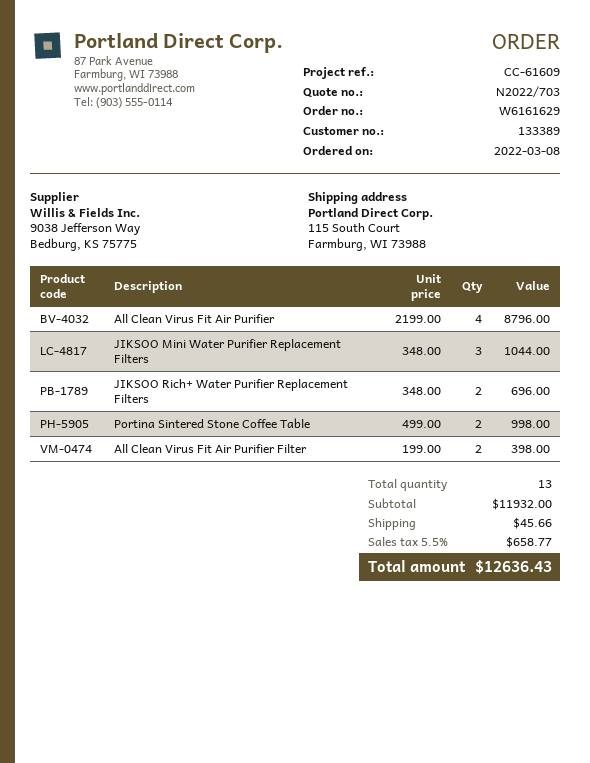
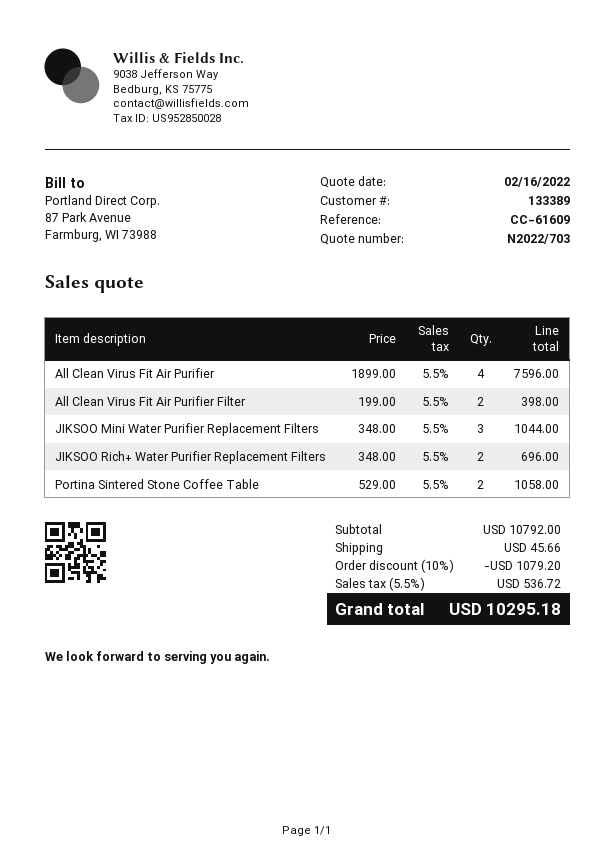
All Clean Virus Fit Air Purifier: 4 x 2199.00 = 8796.00 -> 4 x 1899.00 = 7596.00
Portina Sintered Stone Coffee Table: 2 x 499.00 = 998.00 -> 2 x 529.00 = 1058.00
subtotal: 11932.00 -> 10792.00
discount: none -> 10% = 1079.20
tax: 5.5% = 658.77 -> 5.5% = 536.72
total: 12636.43 -> 10295.18

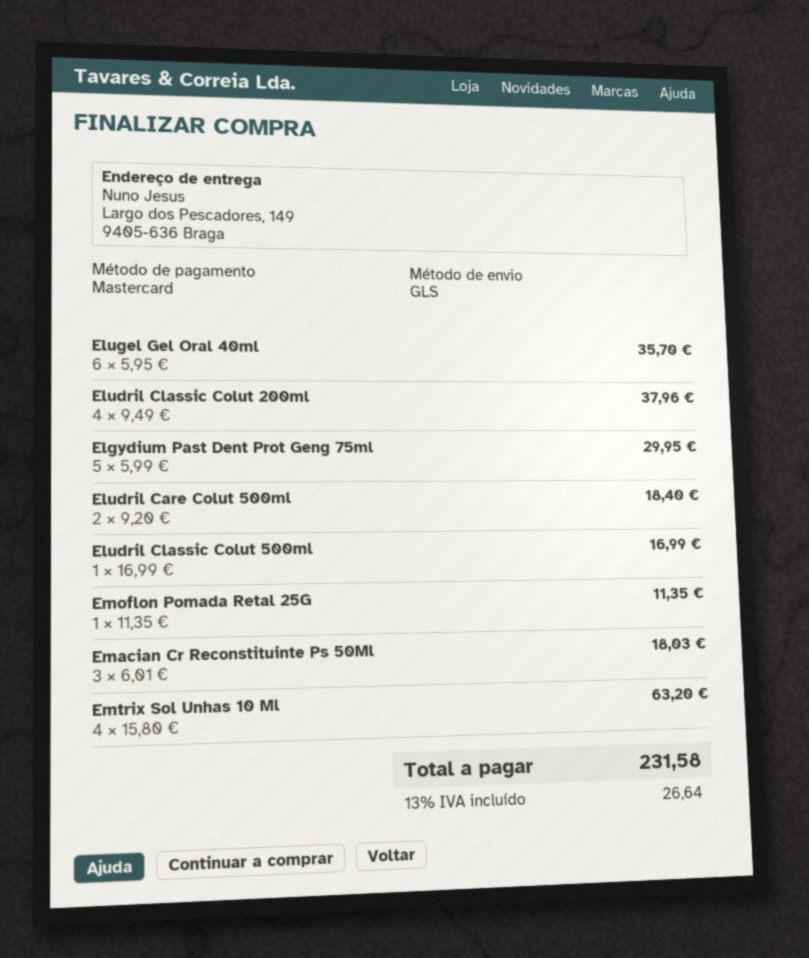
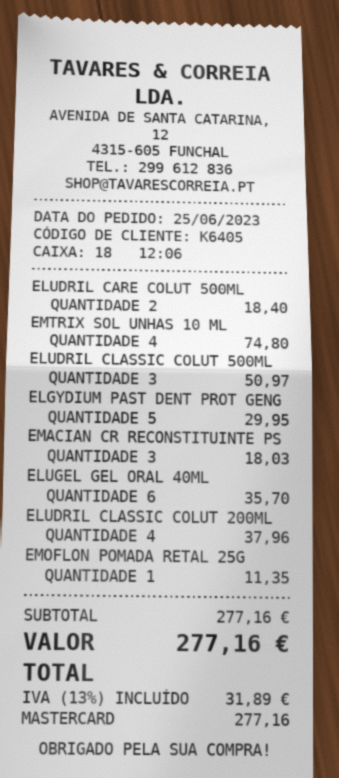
Eludril Classic Colut 500ml: 1 for 16.99 -> 3 for 50.97
Emtrix Sol Unhas 10 Ml: 4 for 63.20 -> 4 for 74.80
tax: 13% = 26.64 -> 13% = 31.89
total: 231.58 -> 277.16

----

**Task statement**:
What is needed is an exact repeat of the lines from the one containing "discount: none -> 10% = 1079.20" through the last line of the records above, both included, with pictures left out.

**Answer section**:
discount: none -> 10% = 1079.20
tax: 5.5% = 658.77 -> 5.5% = 536.72
total: 12636.43 -> 10295.18

Eludril Classic Colut 500ml: 1 for 16.99 -> 3 for 50.97
Emtrix Sol Unhas 10 Ml: 4 for 63.20 -> 4 for 74.80
tax: 13% = 26.64 -> 13% = 31.89
total: 231.58 -> 277.16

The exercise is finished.